Mises is interesting to me in part because he helped kick off the Socialist Calculation debate in the 20s by trying to show how socialism wouldn’t work in his estimation. I thought Mises’s argument was tortured, but Hayek did put a nice bow on it by looking at the problem of incomplete information.

I wanted to read more Mises without having to slog through Human Action, so I pulled this text. This text is especially salient to me because I am highly critical of capitalism as it really exists. The problem is that in reading the book, I really didn’t see myself. I think this is because the Capitalism Mises describes is a very rosy idealized version that doesn’t exist – there are no embedded power structures that prevent the rise of the talented or anything that distributes rent to people who don’t earn it. For Mises, in fact, even crisis and depression are not part of the capitalistic system, but are instead “the result of interventionist attempts to regulate capitalism” (pp. 60). For Mises, the person who is against capitalism is so because of a sort of envy of those who have been successful – he internalizes the idea that the fruits of labor and capital are evenly distributed and any questioning of this is sour grapes. To me, this is laughable in that same vein of argument that communism will work only just we haven’t tried real communism yet – with that being defined differently by the speaker. Ultimately, I wasn’t convinced. Perhaps I’ll have to slog through Human Action to get at his arguments in more depth, but I’m in no rush.

Economics from the Ground Up: Mazzucato and "The Value of Everything"



Mazzucato is one of the most interesting economists working today. I say this because her project in the last two books focus on a ground-up redetermination of what is important in the economy. To someone like me, who is interested in the social generation and distribution of resources but who think that policy makers went the wrong way in recent years (especially before 2008, see Bernanke to Friedman: “Let me end my talk by abusing slightly my status as an official representative of the Federal Reserve. I would like to say to Milton and Anna: Regarding the Great Depression. You're right, we did it. We're very sorry. But thanks to you, we won't do it again. “) this book is just catnip. So much catnip that I stayed up too late a couple of nights in a row reading it.
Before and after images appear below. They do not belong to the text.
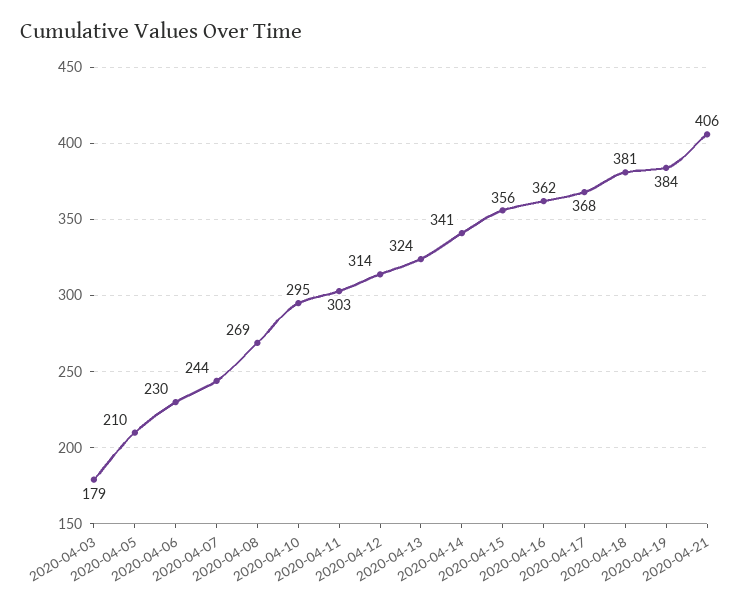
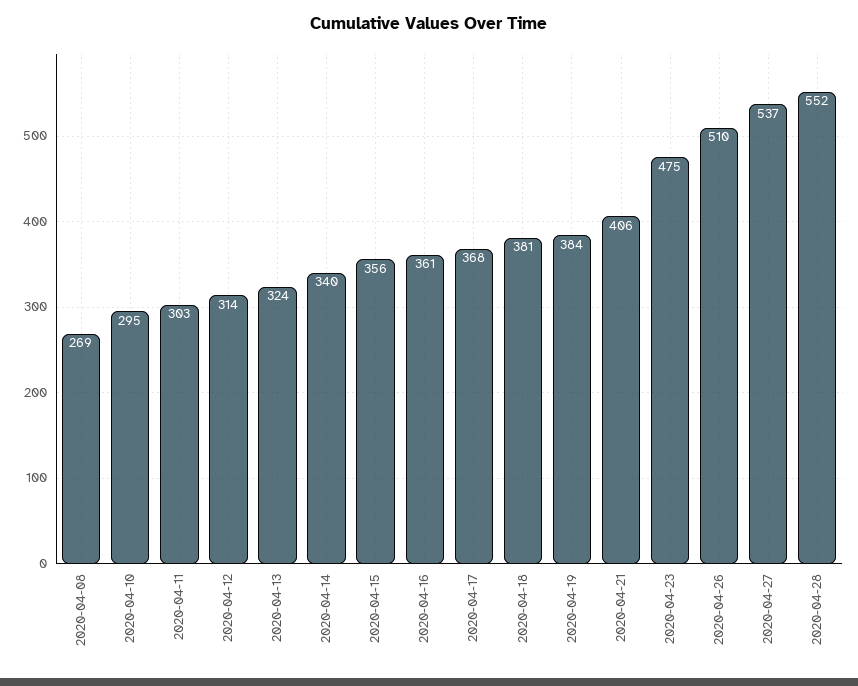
2020-04-03: 179 -> none
2020-04-05: 210 -> none
2020-04-06: 230 -> none
2020-04-07: 244 -> none
2020-04-14: 341 -> 340
2020-04-16: 362 -> 361
2020-04-23: none -> 475
2020-04-26: none -> 510
2020-04-27: none -> 537
2020-04-28: none -> 552

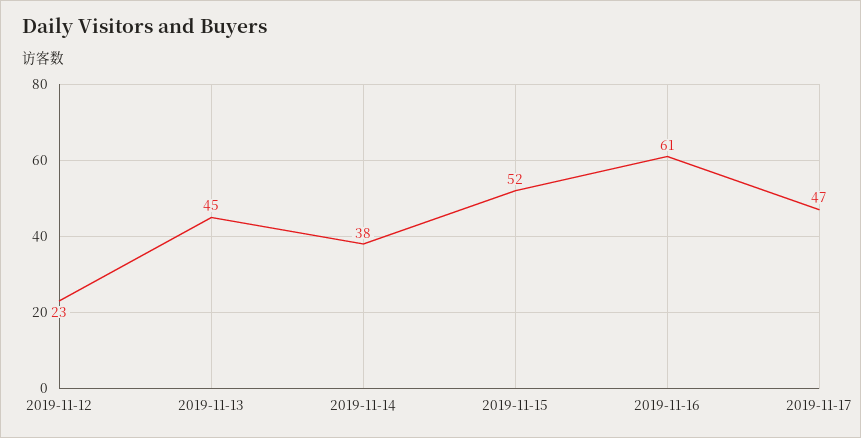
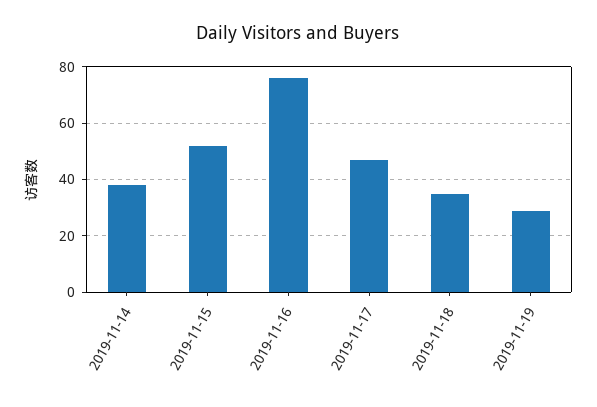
2019-11-12: 23 -> none
2019-11-13: 45 -> none
2019-11-16: 61 -> 75
2019-11-18: none -> 35
2019-11-19: none -> 30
Mazzucato, in this book, looks at where value was theoretically derived historically from the physiocrats to Smith through Marx and into the marginal revolution. She focuses the critique on the marginalists and the composition of current GDP about how it focus to much on the market – how what has a price has value and nothing else. For Mazzucato, this sidelines non-market institutions like the government which are long-term value creators but left out of market considerations because what they do doesn’t have a price. It is a compelling argument to look at how we analyze “the economy” in a different light.